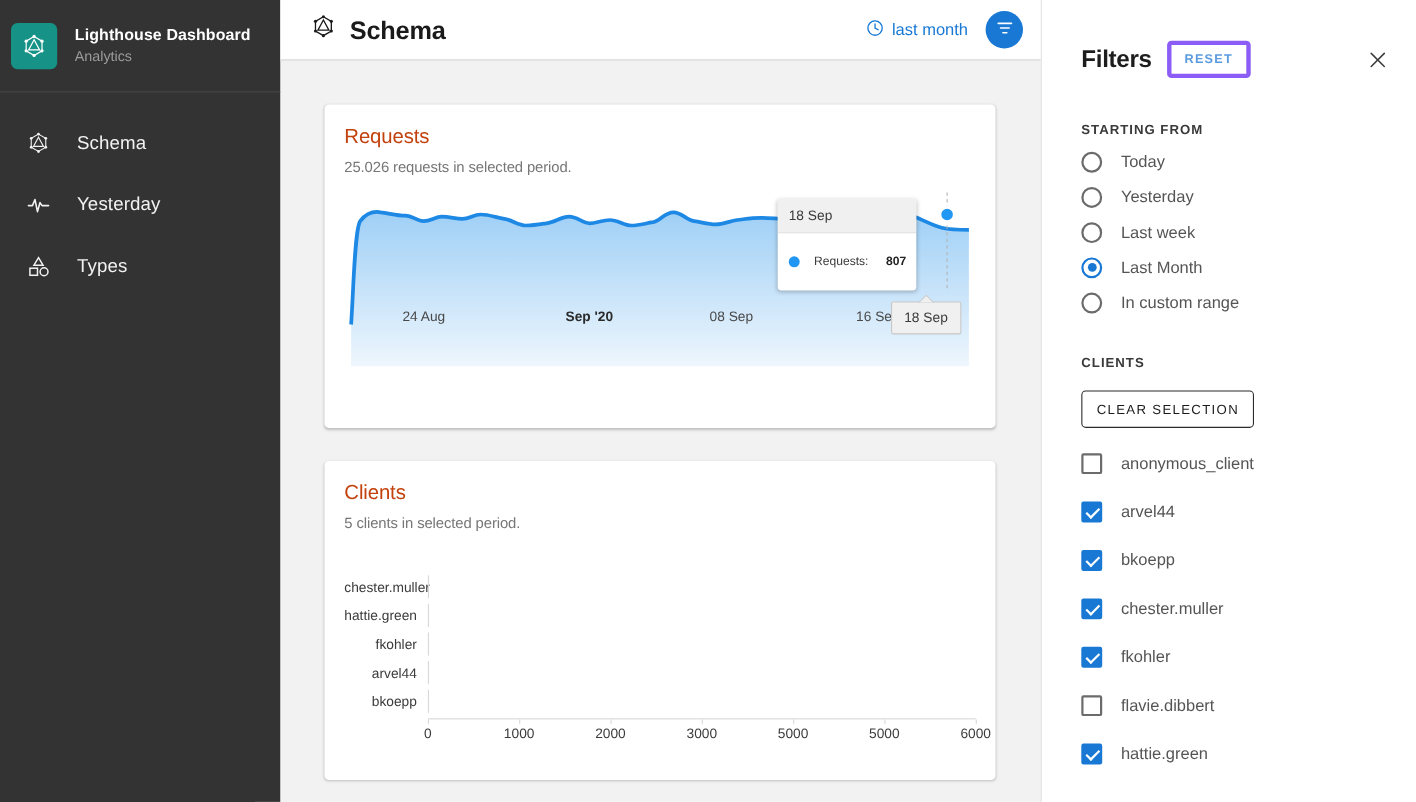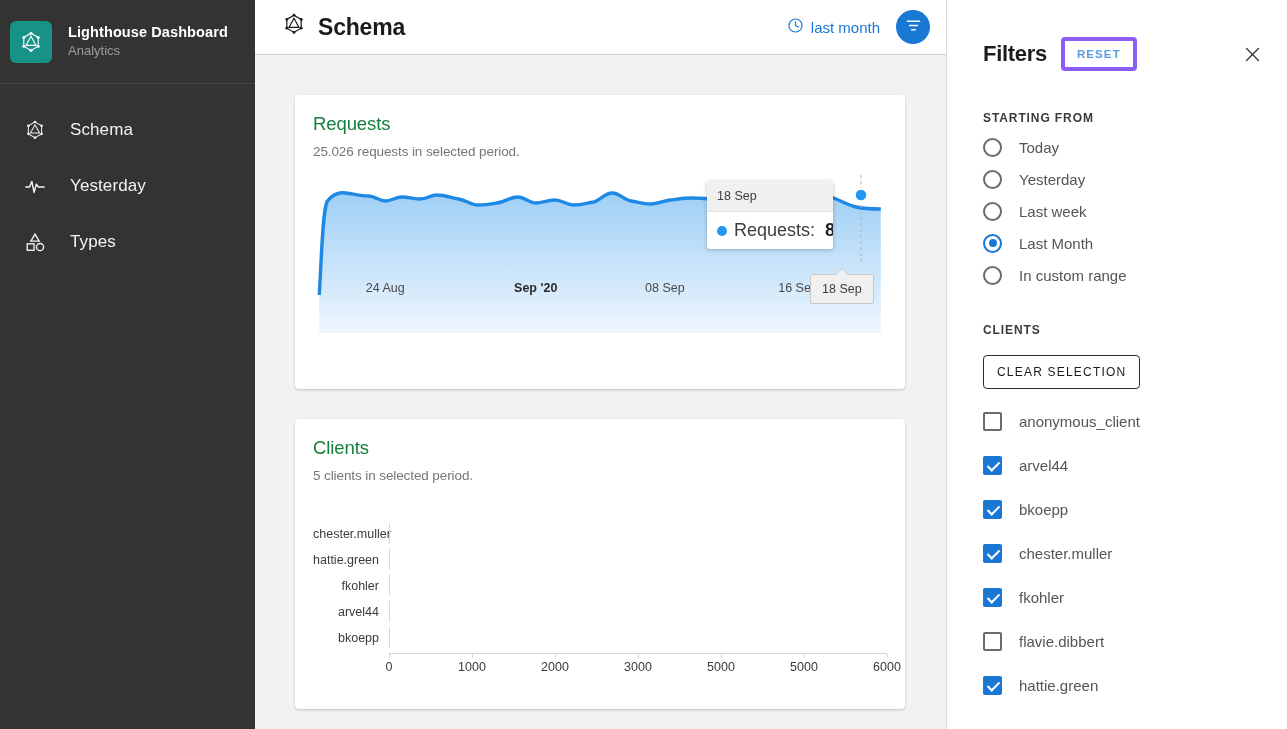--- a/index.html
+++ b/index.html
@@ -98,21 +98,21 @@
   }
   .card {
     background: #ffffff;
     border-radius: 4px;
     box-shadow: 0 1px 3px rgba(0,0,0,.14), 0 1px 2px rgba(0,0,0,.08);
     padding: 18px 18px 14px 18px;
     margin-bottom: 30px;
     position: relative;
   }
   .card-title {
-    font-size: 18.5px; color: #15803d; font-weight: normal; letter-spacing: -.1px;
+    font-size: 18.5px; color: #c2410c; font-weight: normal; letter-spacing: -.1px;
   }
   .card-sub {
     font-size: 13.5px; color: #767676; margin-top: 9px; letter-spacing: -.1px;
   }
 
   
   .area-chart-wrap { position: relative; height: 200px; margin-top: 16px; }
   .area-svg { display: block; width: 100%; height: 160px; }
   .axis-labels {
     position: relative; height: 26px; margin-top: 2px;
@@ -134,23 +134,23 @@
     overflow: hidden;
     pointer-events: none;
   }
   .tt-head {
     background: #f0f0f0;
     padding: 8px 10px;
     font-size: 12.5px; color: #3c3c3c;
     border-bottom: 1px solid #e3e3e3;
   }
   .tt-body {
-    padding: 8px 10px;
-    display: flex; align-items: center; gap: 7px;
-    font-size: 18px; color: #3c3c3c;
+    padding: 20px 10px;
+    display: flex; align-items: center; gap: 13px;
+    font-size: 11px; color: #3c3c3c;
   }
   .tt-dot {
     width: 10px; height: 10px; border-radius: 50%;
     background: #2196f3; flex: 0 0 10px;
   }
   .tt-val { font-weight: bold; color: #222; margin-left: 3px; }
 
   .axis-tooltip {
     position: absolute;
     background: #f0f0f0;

------------------------

*Exercise*:
An exact, picture-free copy of the entries is required.

*Written response*:
--- a/index.html
+++ b/index.html
@@ -98,21 +98,21 @@
   }
   .card {
     background: #ffffff;
     border-radius: 4px;
     box-shadow: 0 1px 3px rgba(0,0,0,.14), 0 1px 2px rgba(0,0,0,.08);
     padding: 18px 18px 14px 18px;
     margin-bottom: 30px;
     position: relative;
   }
   .card-title {
-    font-size: 18.5px; color: #15803d; font-weight: normal; letter-spacing: -.1px;
+    font-size: 18.5px; color: #c2410c; font-weight: normal; letter-spacing: -.1px;
   }
   .card-sub {
     font-size: 13.5px; color: #767676; margin-top: 9px; letter-spacing: -.1px;
   }
 
   
   .area-chart-wrap { position: relative; height: 200px; margin-top: 16px; }
   .area-svg { display: block; width: 100%; height: 160px; }
   .axis-labels {
     position: relative; height: 26px; margin-top: 2px;
@@ -134,23 +134,23 @@
     overflow: hidden;
     pointer-events: none;
   }
   .tt-head {
     background: #f0f0f0;
     padding: 8px 10px;
     font-size: 12.5px; color: #3c3c3c;
     border-bottom: 1px solid #e3e3e3;
   }
   .tt-body {
-    padding: 8px 10px;
-    display: flex; align-items: center; gap: 7px;
-    font-size: 18px; color: #3c3c3c;
+    padding: 20px 10px;
+    display: flex; align-items: center; gap: 13px;
+    font-size: 11px; color: #3c3c3c;
   }
   .tt-dot {
     width: 10px; height: 10px; border-radius: 50%;
     background: #2196f3; flex: 0 0 10px;
   }
   .tt-val { font-weight: bold; color: #222; margin-left: 3px; }
 
   .axis-tooltip {
     position: absolute;
     background: #f0f0f0;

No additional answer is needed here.